The task
Each line that has the string "Desviacion" must be copied from the records below.

Entries supplied
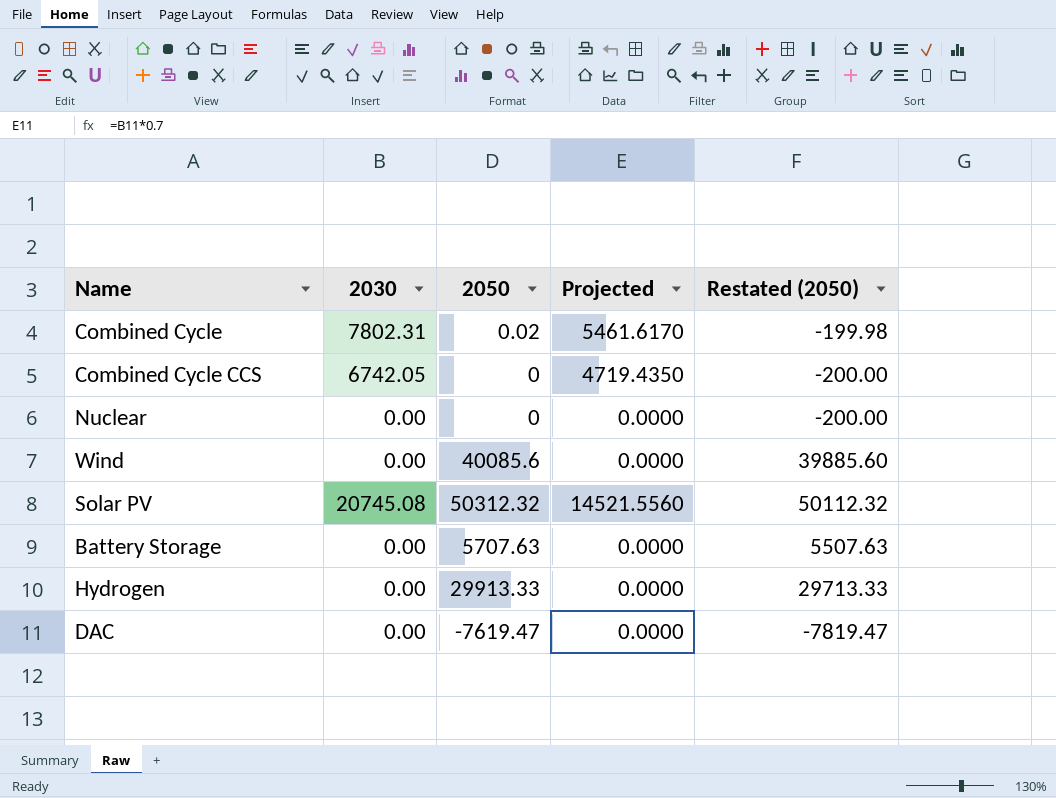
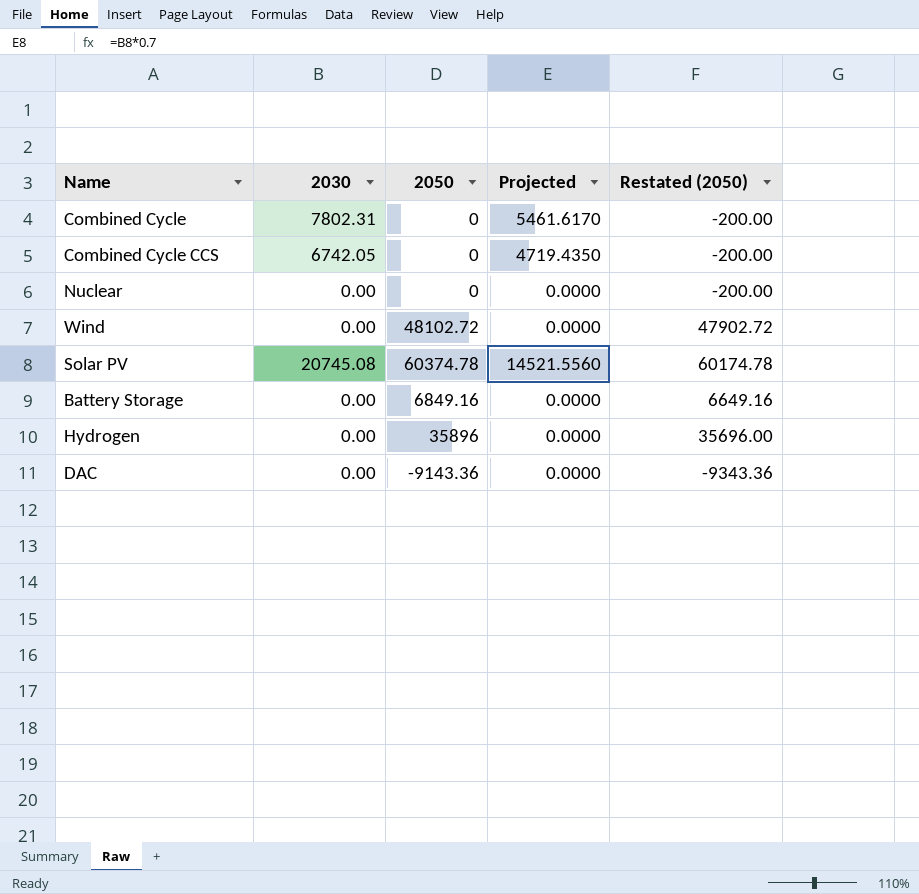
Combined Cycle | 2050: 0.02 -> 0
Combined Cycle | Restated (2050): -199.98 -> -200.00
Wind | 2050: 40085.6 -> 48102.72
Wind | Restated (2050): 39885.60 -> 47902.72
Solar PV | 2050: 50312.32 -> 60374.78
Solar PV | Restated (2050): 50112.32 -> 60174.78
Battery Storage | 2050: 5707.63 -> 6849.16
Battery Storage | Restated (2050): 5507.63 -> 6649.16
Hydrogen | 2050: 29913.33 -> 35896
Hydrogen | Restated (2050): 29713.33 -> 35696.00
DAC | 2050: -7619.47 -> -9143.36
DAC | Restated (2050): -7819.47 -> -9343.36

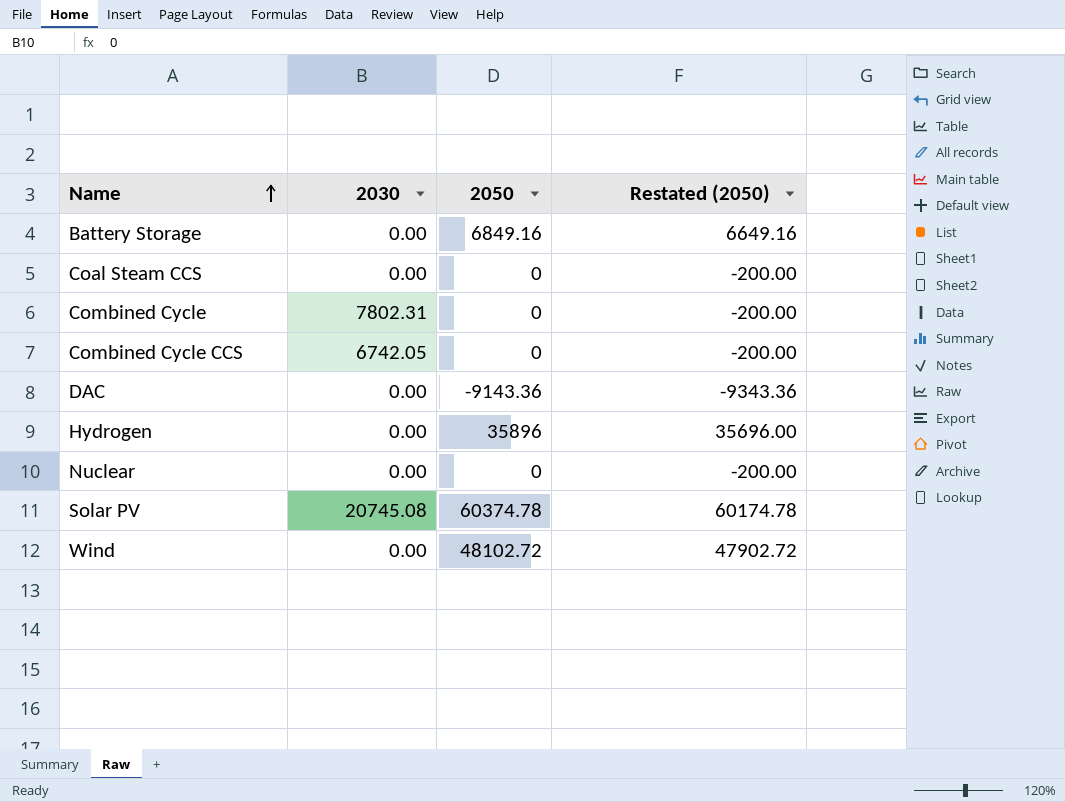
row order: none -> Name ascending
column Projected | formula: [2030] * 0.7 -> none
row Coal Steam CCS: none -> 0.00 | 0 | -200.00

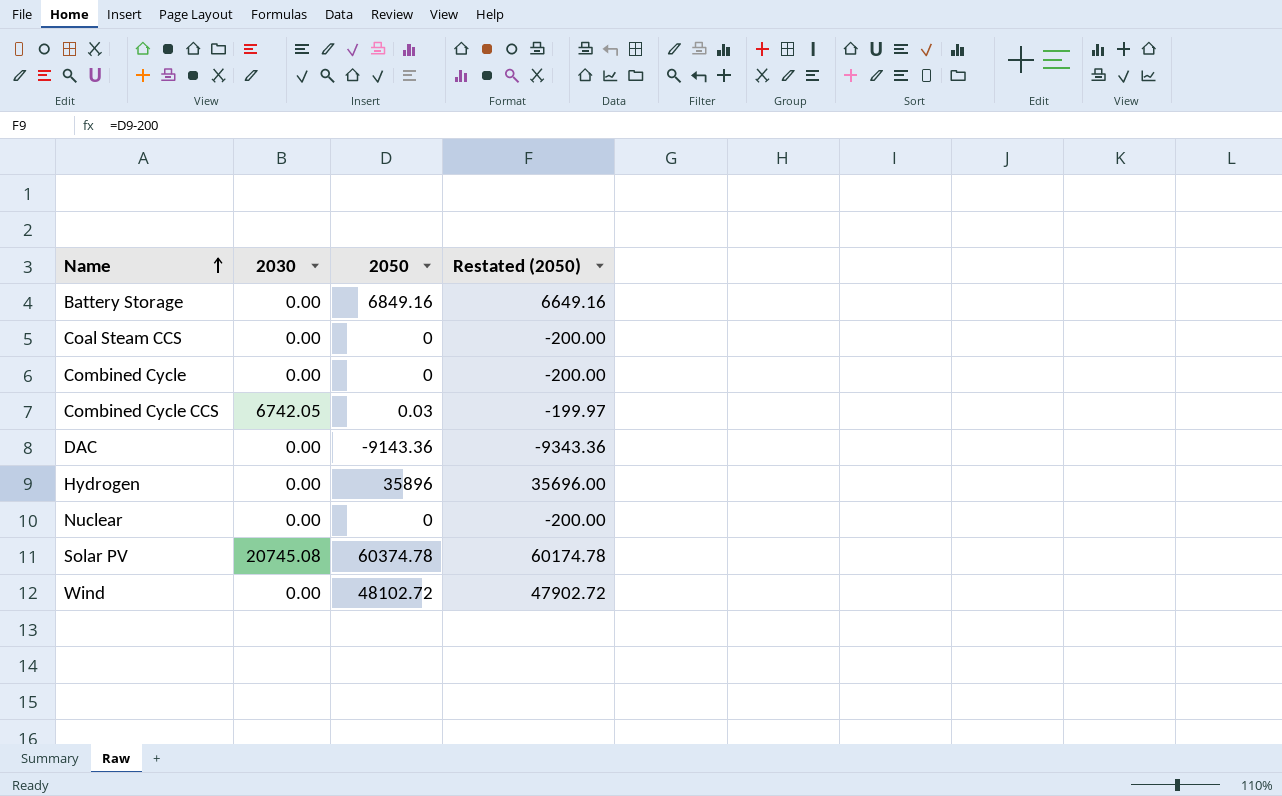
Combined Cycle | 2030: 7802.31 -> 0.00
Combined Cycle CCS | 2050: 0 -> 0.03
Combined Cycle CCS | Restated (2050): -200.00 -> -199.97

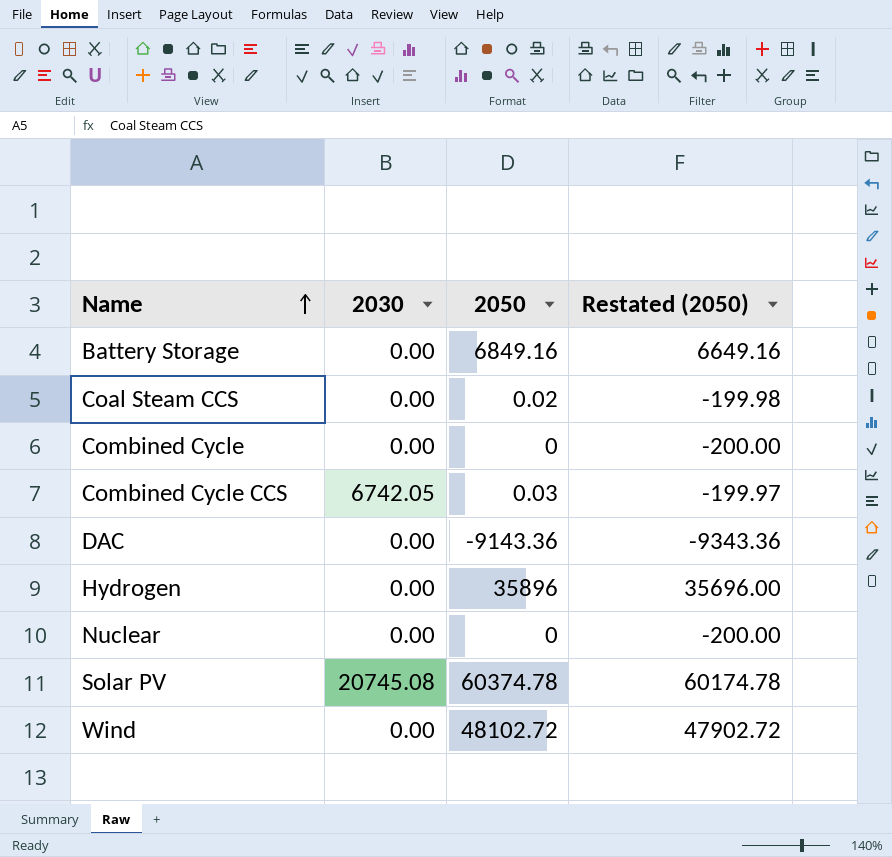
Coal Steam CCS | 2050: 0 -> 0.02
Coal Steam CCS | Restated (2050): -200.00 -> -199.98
* * *
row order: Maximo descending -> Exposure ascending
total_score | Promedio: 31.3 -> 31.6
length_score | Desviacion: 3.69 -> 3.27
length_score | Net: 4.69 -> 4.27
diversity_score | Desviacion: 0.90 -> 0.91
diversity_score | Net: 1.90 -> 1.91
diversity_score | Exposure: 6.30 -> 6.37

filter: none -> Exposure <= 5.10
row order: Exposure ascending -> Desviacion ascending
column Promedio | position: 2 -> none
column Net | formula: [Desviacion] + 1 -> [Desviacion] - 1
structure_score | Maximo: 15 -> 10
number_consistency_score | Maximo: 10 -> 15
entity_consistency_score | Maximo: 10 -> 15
...
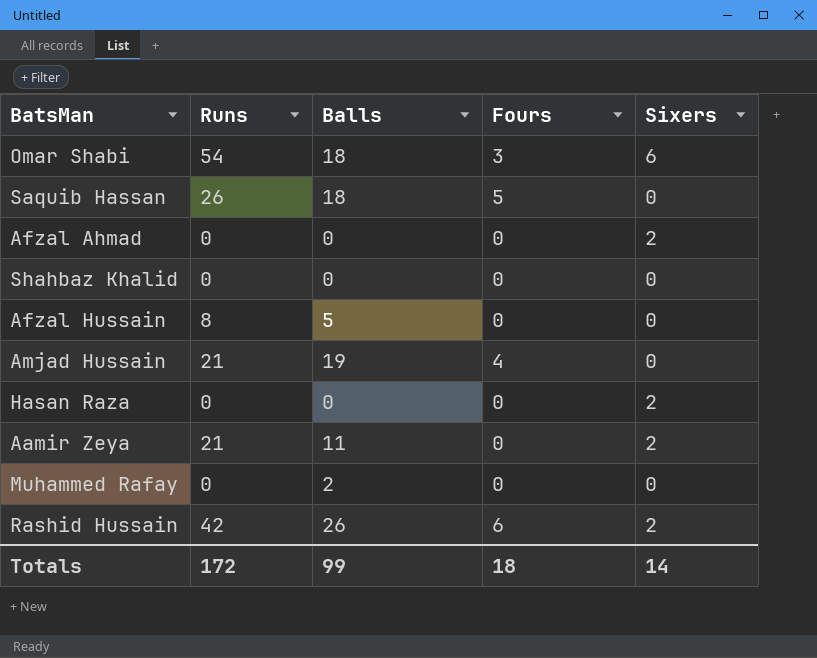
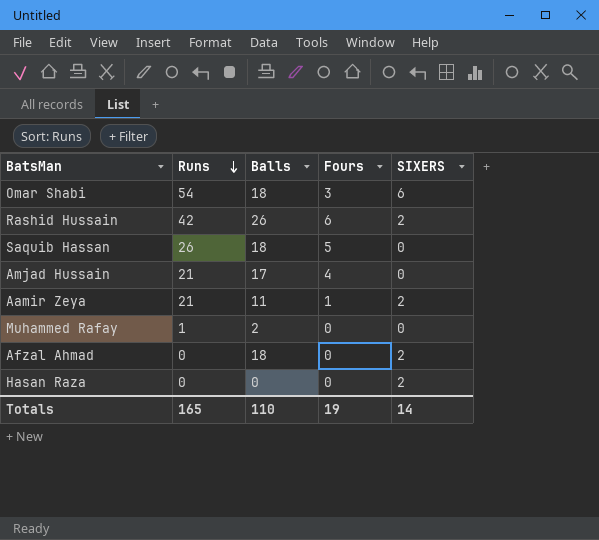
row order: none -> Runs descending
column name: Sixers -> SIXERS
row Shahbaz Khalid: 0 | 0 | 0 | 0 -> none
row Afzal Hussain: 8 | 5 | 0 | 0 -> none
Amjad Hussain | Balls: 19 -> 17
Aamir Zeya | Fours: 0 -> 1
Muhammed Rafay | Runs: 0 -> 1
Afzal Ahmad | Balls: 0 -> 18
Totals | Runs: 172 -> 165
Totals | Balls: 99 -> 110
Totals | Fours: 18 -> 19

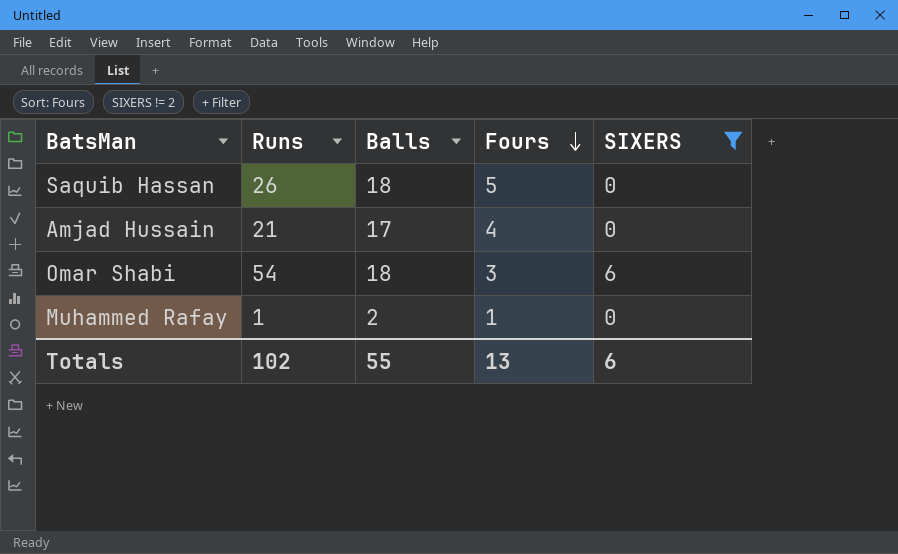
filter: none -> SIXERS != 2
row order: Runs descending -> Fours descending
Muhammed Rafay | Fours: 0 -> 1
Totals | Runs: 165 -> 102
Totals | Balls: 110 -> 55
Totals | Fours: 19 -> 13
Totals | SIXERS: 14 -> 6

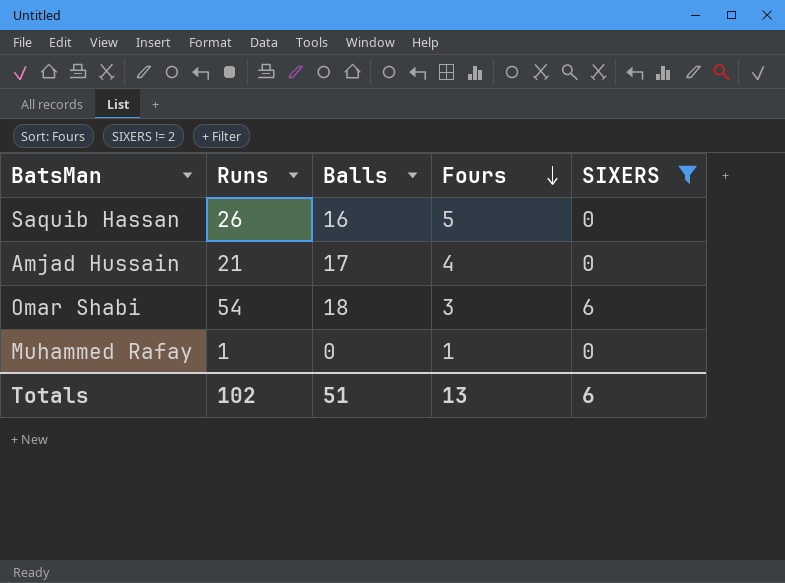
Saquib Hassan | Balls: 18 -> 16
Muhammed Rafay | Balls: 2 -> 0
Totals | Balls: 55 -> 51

Result for this task
length_score | Desviacion: 3.69 -> 3.27
diversity_score | Desviacion: 0.90 -> 0.91
row order: Exposure ascending -> Desviacion ascending
column Net | formula: [Desviacion] + 1 -> [Desviacion] - 1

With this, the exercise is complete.